Let us not forget that these problems with government deficits and debt emerged, became entrenched, and in some cases worsened since the euro was minted 21 years ago. Throughout all of that period, the EU member states have been constitutionally obligated to get their fiscal houses in order.
And failed.
Darker Clouds on the Horizon
This is an embarrassing CV for any government that wants to borrow money. It is a bad record to have when a whole group of governments, tied together under one currency, need to seek the help of sovereign debt investors. But when this is happening as a recession is approaching, past failures to avoid or even contain budget shortfalls will rapidly become a real problem.
Again, some countries with strong economic fundamentals, like Hungary, will do relatively well; others, like Sweden, are in for a very rough ride. Overall, though, Europe can look forward to rising interest rates as sovereign debt investors demand an elevated risk premium to buy new government securities.
To make matters worse, unlike the fiscal crisis a decade ago, when the European Central Bank intervened and supported debt-ridden countries by buying their debt, there can be no meaningful help expected from the ECB. Back in 2009-2001, the ECB came into the debt market from a position of monetary strength: its first decade, from the turn of the millennium to the Great Recession, was characterized by monetary conservatism. Since then, the ECB has maintained its accommodating policy and thereby eroded its own monetary policy authority.

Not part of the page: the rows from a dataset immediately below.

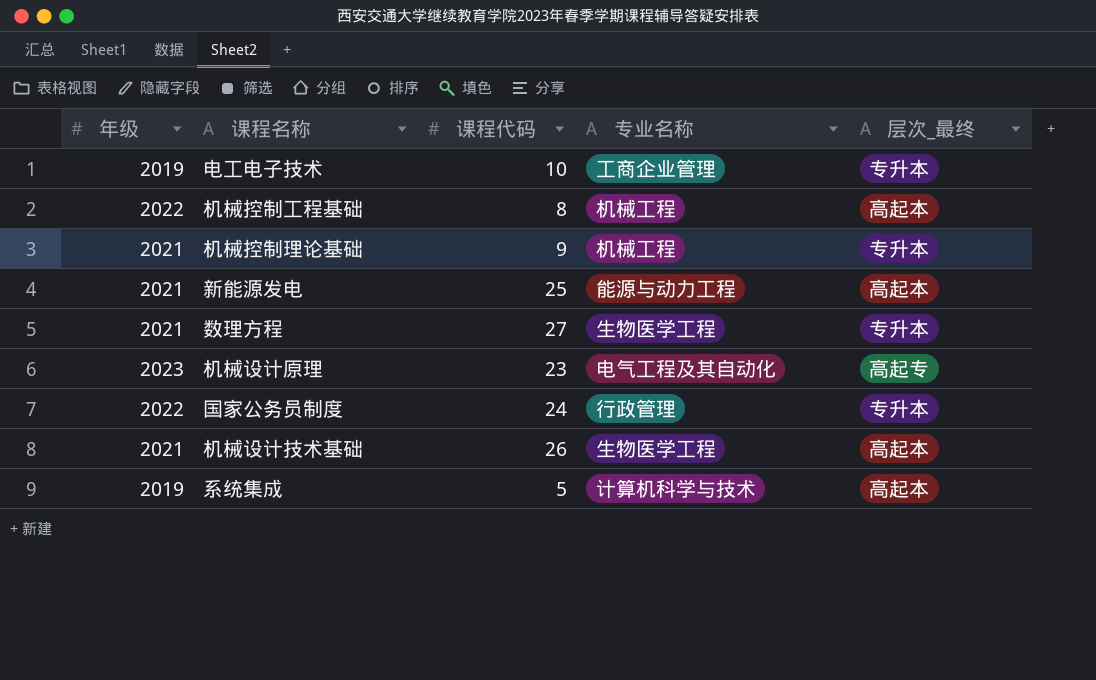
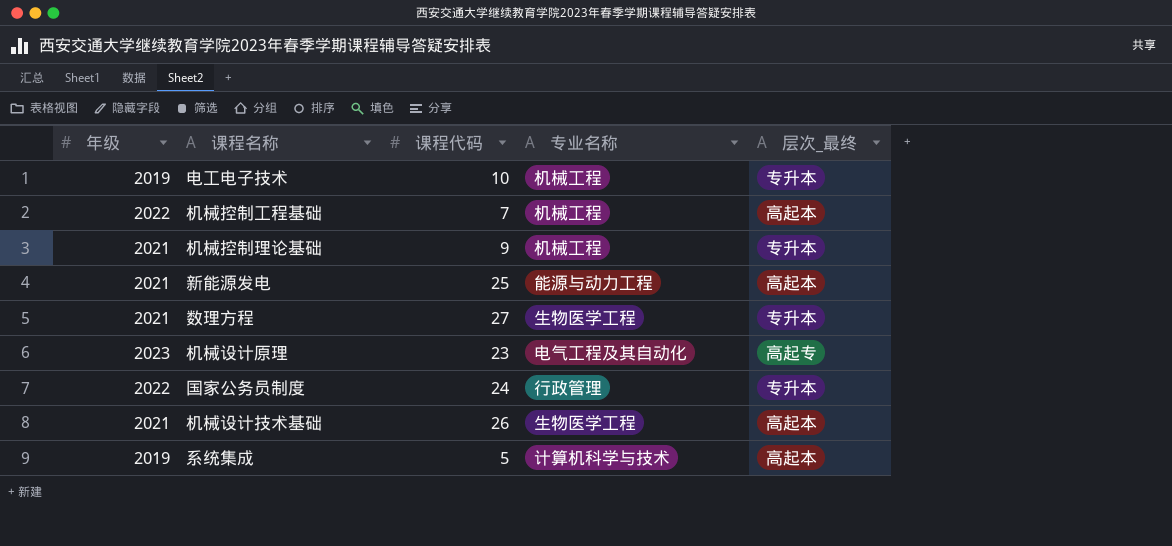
电工电子技术 | 专业名称: 工商企业管理 -> 机械工程
机械控制工程基础 | 课程代码: 8 -> 7

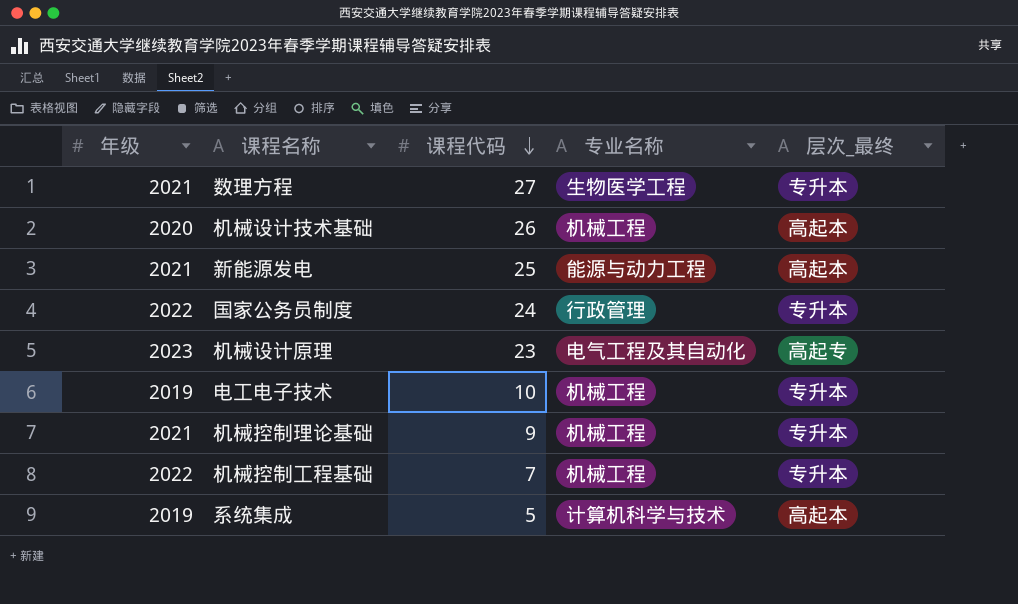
row order: none -> 课程代码 descending
机械设计技术基础 | 年级: 2021 -> 2020
机械设计技术基础 | 专业名称: 生物医学工程 -> 机械工程
机械控制工程基础 | 层次_最终: 高起本 -> 专升本

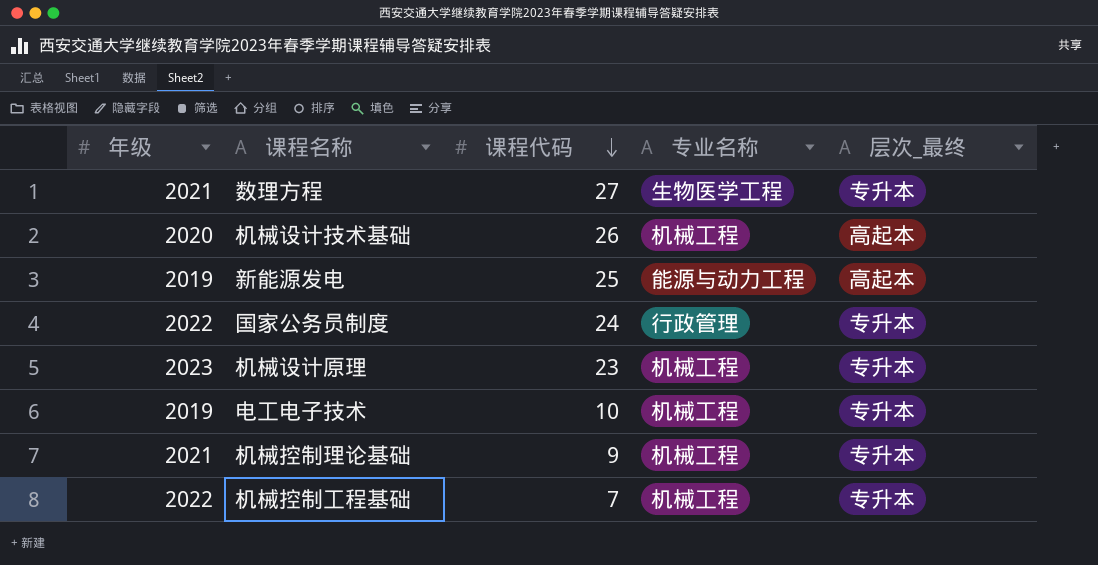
row 系统集成: 2019 | 5 | 计算机科学与技术 | 高起本 -> none
新能源发电 | 年级: 2021 -> 2019
机械设计原理 | 专业名称: 电气工程及其自动化 -> 机械工程
机械设计原理 | 层次_最终: 高起专 -> 专升本

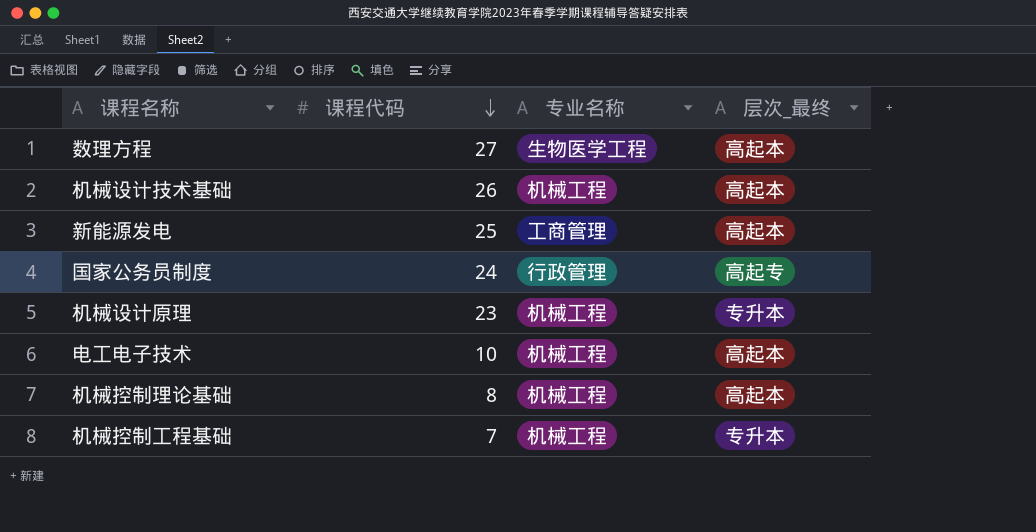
column 年级 | position: 1 -> none
数理方程 | 层次_最终: 专升本 -> 高起本
新能源发电 | 专业名称: 能源与动力工程 -> 工商管理
国家公务员制度 | 层次_最终: 专升本 -> 高起专
电工电子技术 | 层次_最终: 专升本 -> 高起本
机械控制理论基础 | 课程代码: 9 -> 8
机械控制理论基础 | 层次_最终: 专升本 -> 高起本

Its recent attempt at repentance, with the rolling back of its active purchases of government securities, has thus far only made a symbolic difference.
For reasons I will address in a separate article, it is simply impossible for the ECB to return to its decade-long policy of debt purchases while expecting to have any meaningful impact on interest rates and the reliability of government debt. In short: this time, individual governments with big budget deficits will be left to fend for themselves.